▸ Aim of the exercise: Quote the records exactly, starting at the first line and stopping after the line with "04/03/2020: 823 -> 1100"; skip the pictures.

Information: Begin

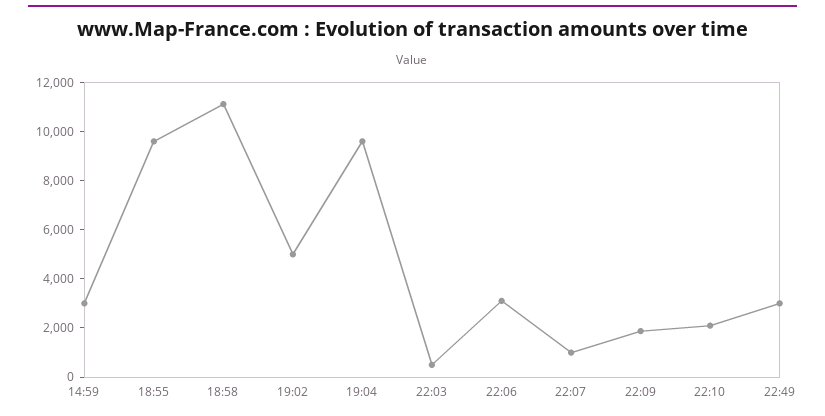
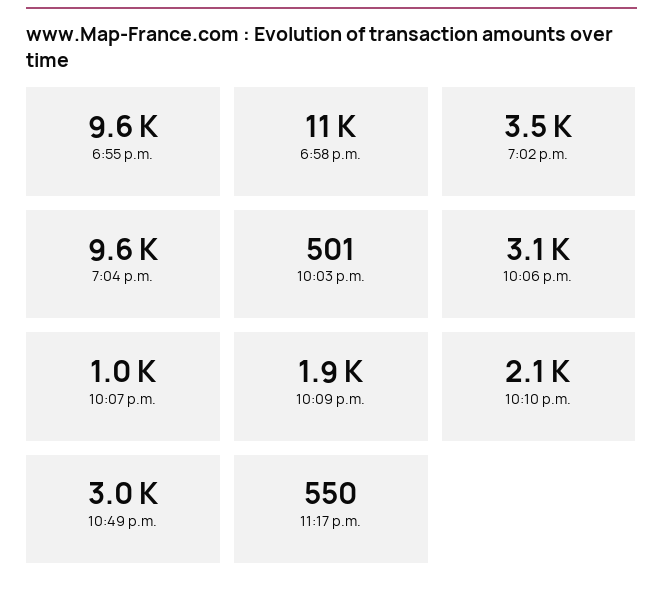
14:59: 3000 -> none
19:02: 5000 -> 3500
11:17 p.m.: none -> 550

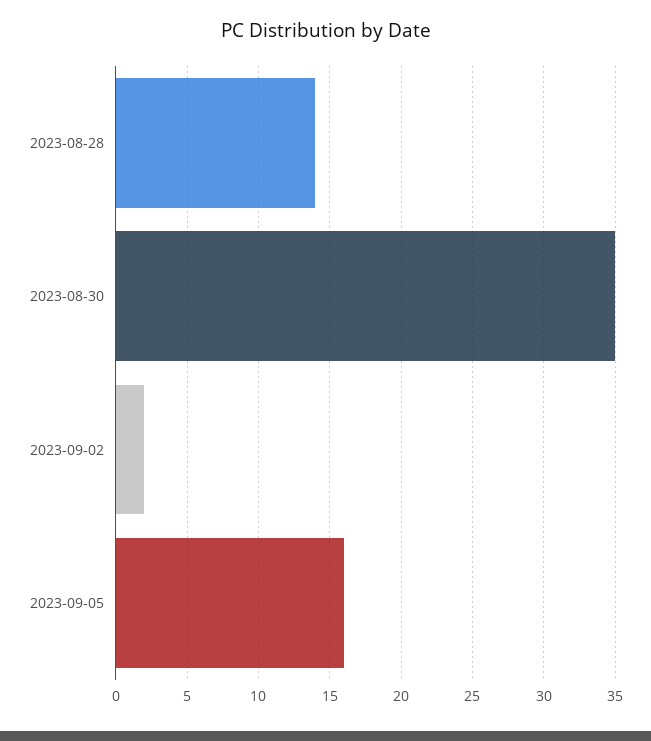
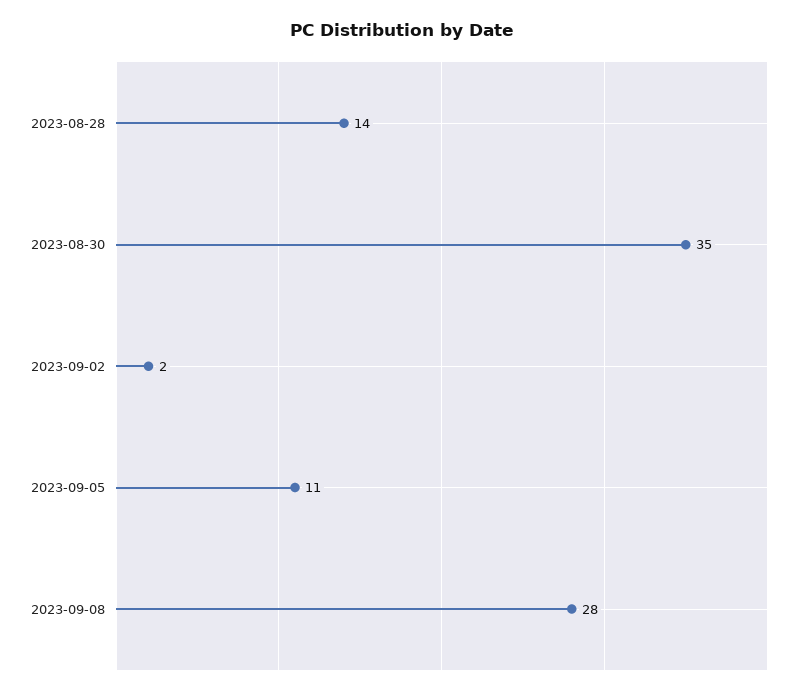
2023-09-05: 16 -> 11
2023-09-08: none -> 28

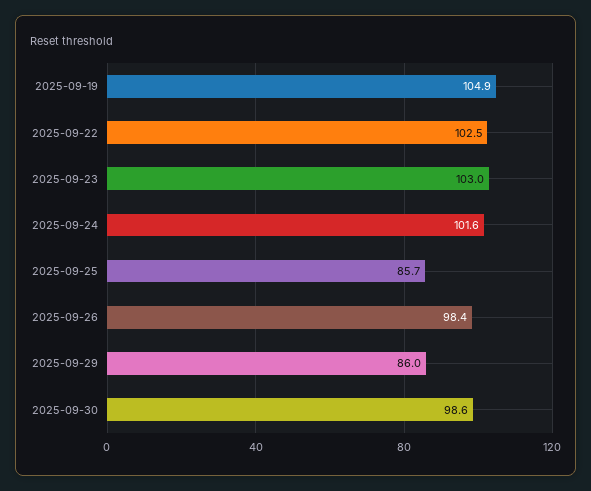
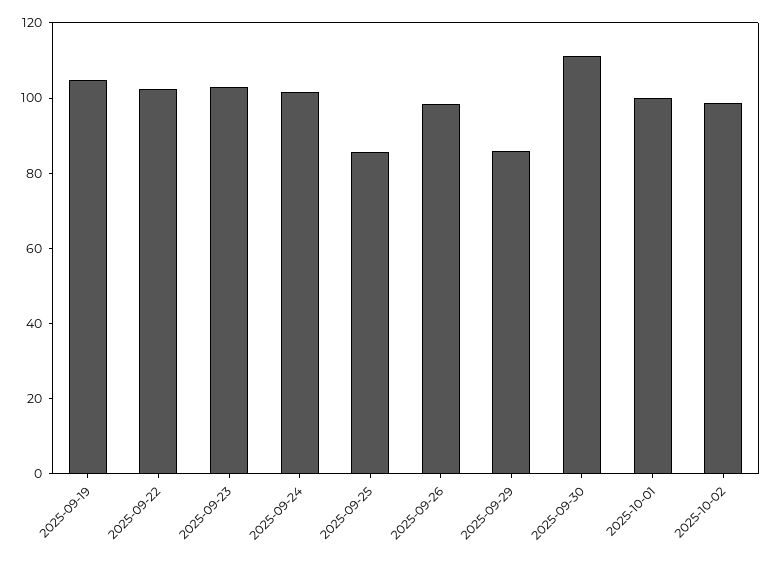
2025-09-30: 98.6 -> 110
2025-10-01: none -> 100
2025-10-02: none -> 100

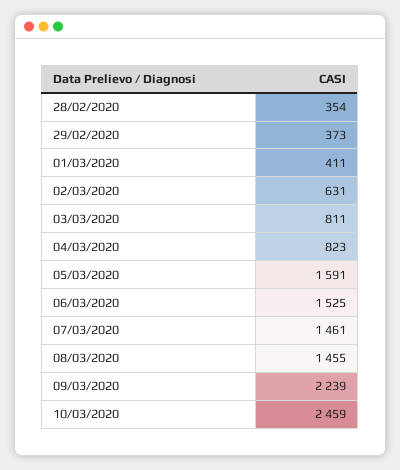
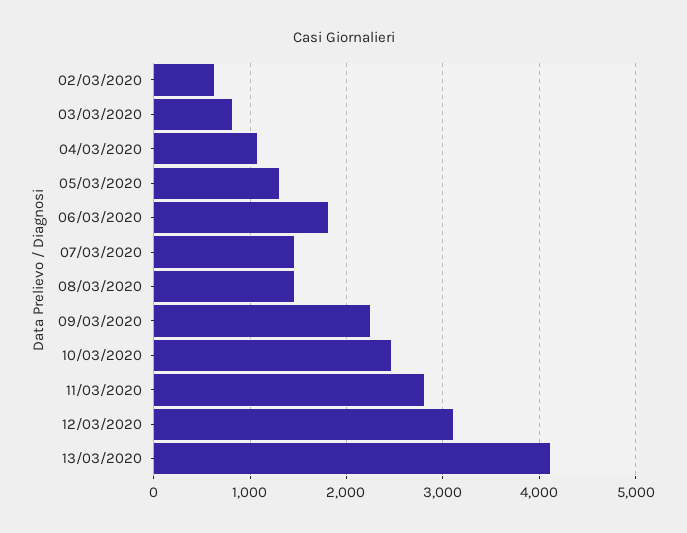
28/02/2020: 354 -> none
29/02/2020: 373 -> none
01/03/2020: 411 -> none
04/03/2020: 823 -> 1100
05/03/2020: 1591 -> 1300
06/03/2020: 1525 -> 1800
11/03/2020: none -> 2800
12/03/2020: none -> 3100
13/03/2020: none -> 4100

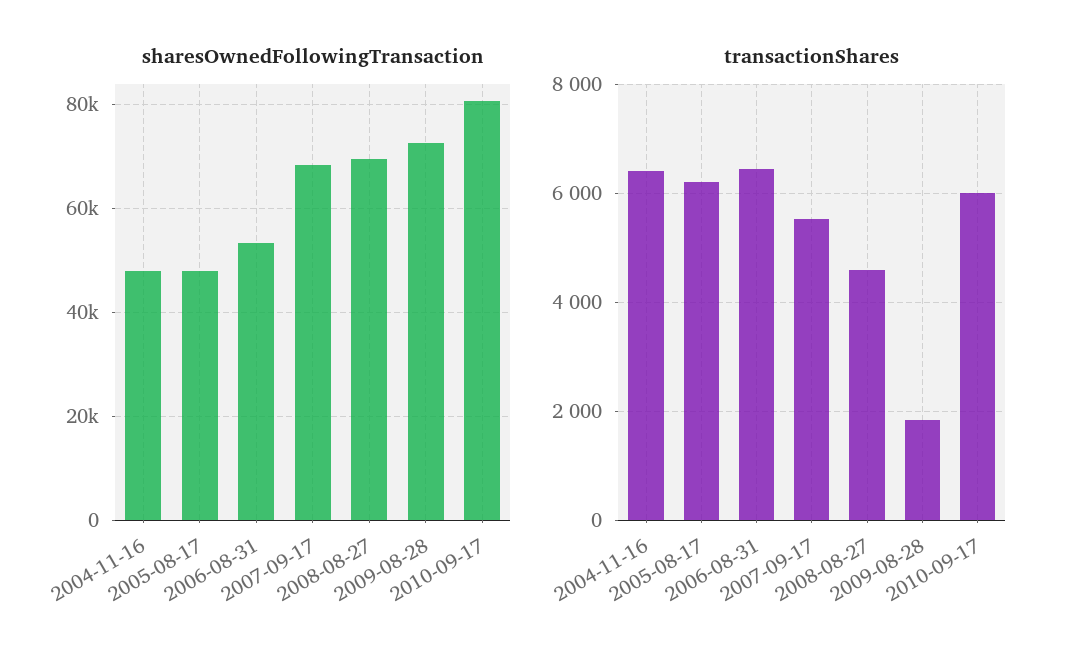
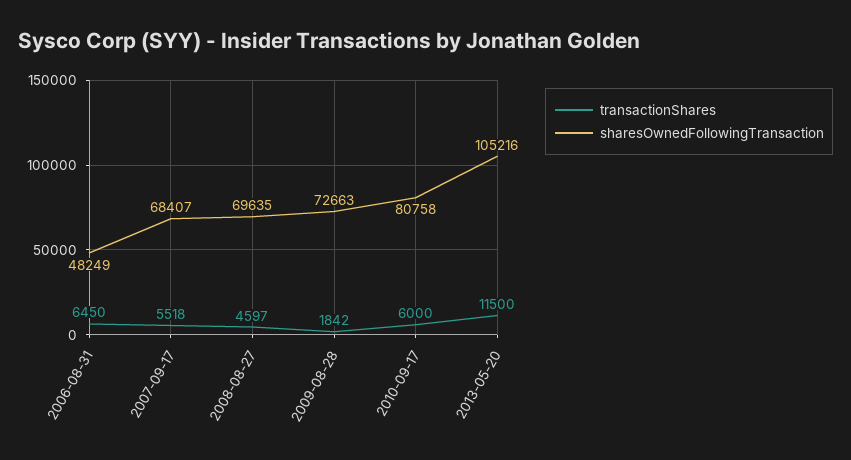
sharesOwnedFollowingTransaction, 2004-11-16: 48000 -> none
sharesOwnedFollowingTransaction, 2005-08-17: 48000 -> none
sharesOwnedFollowingTransaction, 2006-08-31: 54000 -> 48249
transactionShares, 2004-11-16: 6400 -> none
transactionShares, 2005-08-17: 6200 -> none
transactionShares, 2013-05-20: none -> 11500
sharesOwnedFollowingTransaction, 2013-05-20: none -> 105216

Information: End

▸ Reply to the exercise:
14:59: 3000 -> none
19:02: 5000 -> 3500
11:17 p.m.: none -> 550

2023-09-05: 16 -> 11
2023-09-08: none -> 28

2025-09-30: 98.6 -> 110
2025-10-01: none -> 100
2025-10-02: none -> 100

28/02/2020: 354 -> none
29/02/2020: 373 -> none
01/03/2020: 411 -> none
04/03/2020: 823 -> 1100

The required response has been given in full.